Au total, la contribution de la demande intérieure (hors stocks) à la croissance du PIB est nulle ce trimestre, celle du commerce extérieur "fortement négative". Ce sont les reconstitutions de stocks, particulièrement dans l'aéronautique, qui empêchent le PIB de baisser.
"On a toujours des faiblesses persistantes dans la consommation en biens des ménages, ça s'installe dans la durée", observe auprès de l'AFP Maxime Darmet, économiste d'Allianz Trade. Mais la construction reste "le gros point noir du rapport", selon lui.
Avec un tel trimestre, la prévision de croissance du gouvernement pour l'année 2026, de 0,9 % et déjà révisée à la baisse de 0,1 point ce mois-ci pour tenir compte de la guerre, semble menacée.

Pour l'atteindre, il faudrait désormais une croissance d'environ 0,3 % à chacun des prochains trimestres, alors même que les effets de la guerre n'ont pas encore commencé à se faire sentir.
Stéphane Colliac, de BNP Paribas, essaie d'être optimiste, relevant que la stabilité du PIB en début d'année peut venir, outre du recul de la construction, "d'éléments exceptionnels", comme l'adoption tardive du budget en février au lieu de décembre, les livraisons d'Airbus plus basses que fin 2025 ou la fin du précédent programme de leasing social pour l'acquisition de véhicules électriques par les ménages modestes.
Si l'Insee révisait à la hausse la croissance du premier trimestre au moment de la publication des résultats détaillés en mai, et qu'on assistait à une correction des effets exceptionnels au deuxième trimestre, "ça pourrait toujours finir à +0,9 %" sur l'année, avance-t-il.
Blocage d'Ormuz
Mais le début du deuxième trimestre semble déjà bien affecté par la guerre.
Selon l'Insee, le climat des affaires s'est "assombri nettement" en avril, retrouvant son niveau de juillet 2024, juste après la dissolution de l'Assemblée nationale, et la confiance des ménages s'est "dégradée fortement", connaissant sa plus forte baisse depuis mars 2022 et le début de la guerre en Ukraine.
"Le blocage du détroit d’Ormuz pourrait amputer la croissance annuelle de 0,3 point, soit une hausse du PIB de 0,6 % sur l'année", estimait jeudi Sylvain Bersinger, fondateur du cabinet Bersingéco.
Surtout, l'inflation a commencé à décoller, dans la foulée de la hausse des prix du pétrole.
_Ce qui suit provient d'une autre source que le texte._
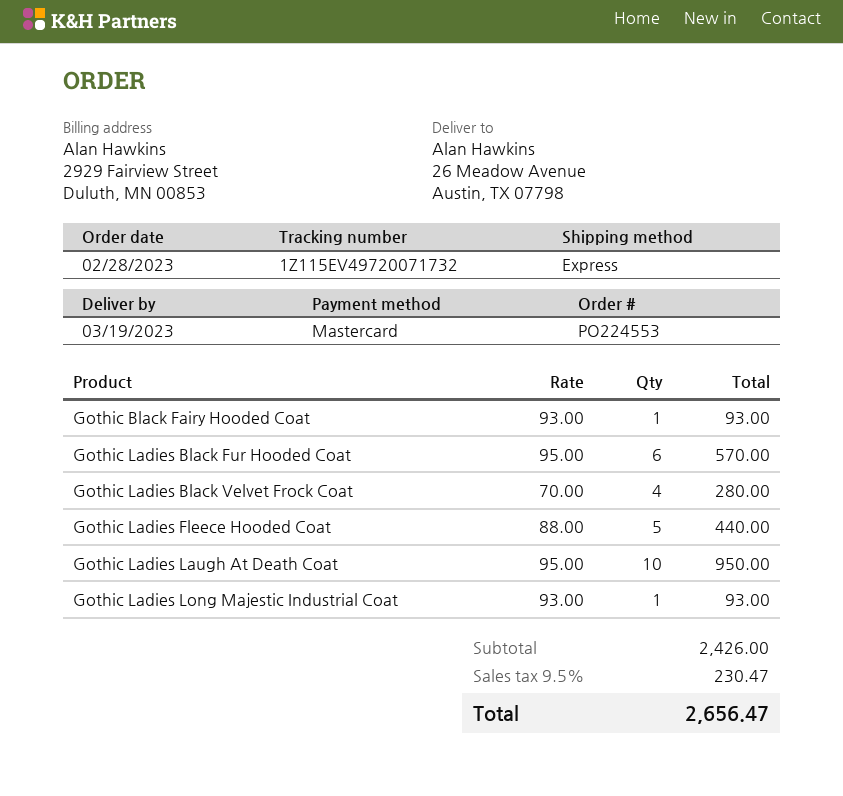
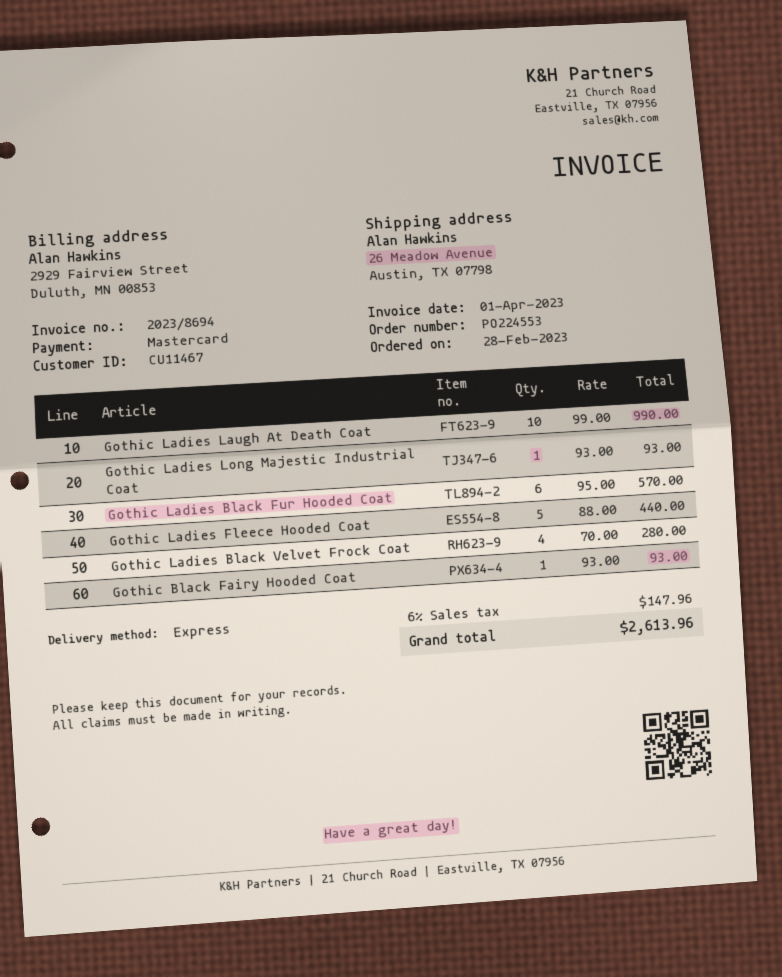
Gothic Ladies Laugh At Death Coat: 10 x 95.00 = 950.00 -> 10 x 99.00 = 990.00
tax: 9.5% = 230.47 -> 6% = 147.96
total: 2656.47 -> 2613.96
Le baril de Brent est passé de 60 dollars fin 2025 à plus de 126 dollars jeudi matin.
Les prix à la consommation, a révélé l'Insee dans la matinée, ont augmenté de 2,2 % sur douze mois en avril, après 1,7 % en mars, contre 0,9 % en février avant la guerre. Là encore, une mauvaise surprise, car les analystes anticipaient une hausse limitée à 2 %.